» Source information:

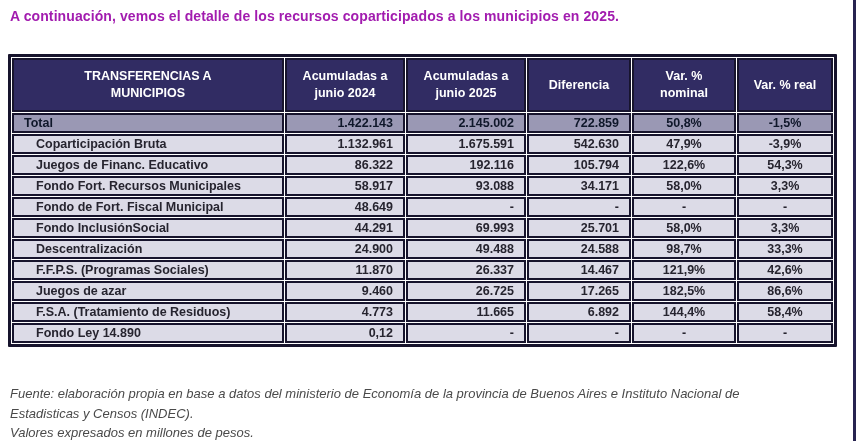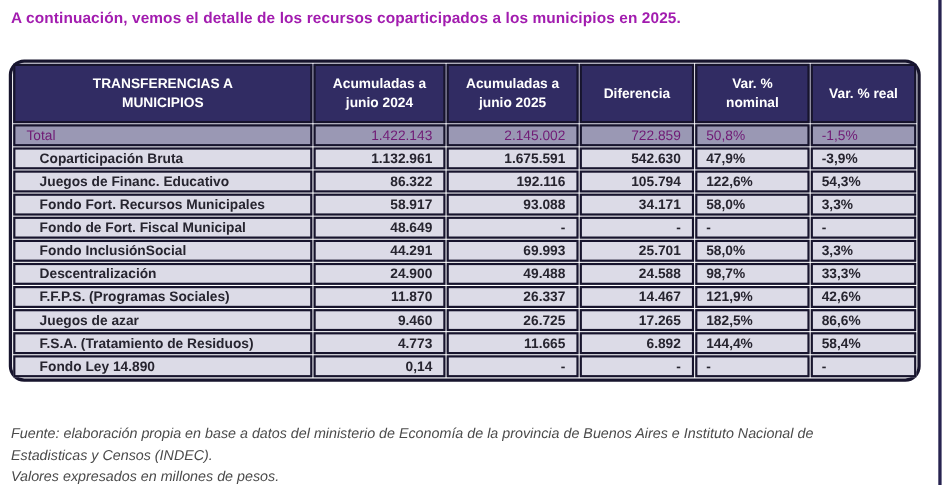--- a/index.html
+++ b/index.html
@@ -7,42 +7,42 @@
               font-family:"Liberation Sans", sans-serif; }
   .page { position:relative; width:862px; height:441px; background:#ffffff; }
 
   .page-border-line { position:absolute; top:0; bottom:0; right:6px; width:3px;
                       background:var(--page-border,#272350); }
 
   .title { position:absolute; left:10px; top:8px; font-size:14px; font-weight:700;
            color:#a21caf; letter-spacing:.1px; }
 
   .tbl-wrap { position:absolute; left:8px; top:54px;
-              border:3px solid var(--grid,#17142d); border-radius:14px;
+              border:3px solid var(--grid,#17142d); border-radius:1px;
               background:#ffffff; padding:0; }
   table { border-collapse:separate; border-spacing:1px; table-layout:fixed; }
   th, td { border:2px solid var(--grid,#17142d); }
 
   th { background:var(--header-bg,#312c63); color:var(--header-tx,#ffffff);
        font-size:12.5px; font-weight:700; text-align:center; vertical-align:middle;
        height:54px; padding:3px 4px; line-height:1.35; }
   th span { display:inline-block; }
   th.c-h0 span { max-width:180px; }
   th.c-h1 span, th.c-h2 span { max-width:102px; }
   th.c-h4 span { max-width:62px; }
   th.c-h5 span { white-space:nowrap; }
 
   td { background:var(--row-bg,#dcdbe7); color:#26242f; font-size:12.5px;
        font-weight:600; height:20px; padding:1px 8px; }
-  tr.total td { background:var(--total-bg,#9a98b4); color:#701a75; font-weight:400; }
+  tr.total td { background:var(--total-bg,#9a98b4); color:#0f172a; font-weight:700; }
 
   td.c-label { text-align:left; padding-left:22px; }
   tr.total td.c-label { padding-left:10px; }
   td.c-num { text-align:right; padding-right:10px; }
-  td.c-pct { text-align:left; }
+  td.c-pct { text-align:center; }
 
   .footer { position:absolute; left:10px; top:384px; font-style:italic;
             font-size:13px; line-height:1.5; color:#4a4a4a; width:800px; }
 </style>
 </head>
 <body>
 
 <div class="page">
 
   <div class="page-border-line"></div>
@@ -145,21 +145,21 @@
           <tr>
             <td class="c-label">F.S.A. (Tratamiento de Residuos)</td>
             <td class="c-num">4.773</td>
             <td class="c-num">11.665</td>
             <td class="c-num">6.892</td>
             <td class="c-pct">144,4%</td>
             <td class="c-pct">58,4%</td>
           </tr>
           <tr>
             <td class="c-label">Fondo Ley 14.890</td>
-            <td class="c-num">0,14</td>
+            <td class="c-num">0,12</td>
             <td class="c-num">-</td>
             <td class="c-num">-</td>
             <td class="c-pct">-</td>
             <td class="c-pct">-</td>
           </tr>
         </tbody>
     </table>
   </div>
 
   <div class="footer">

» About this exercise:
Within the records, how many lines carry the word "right"? Reply with the figure alone.

» Response for this exercise:
2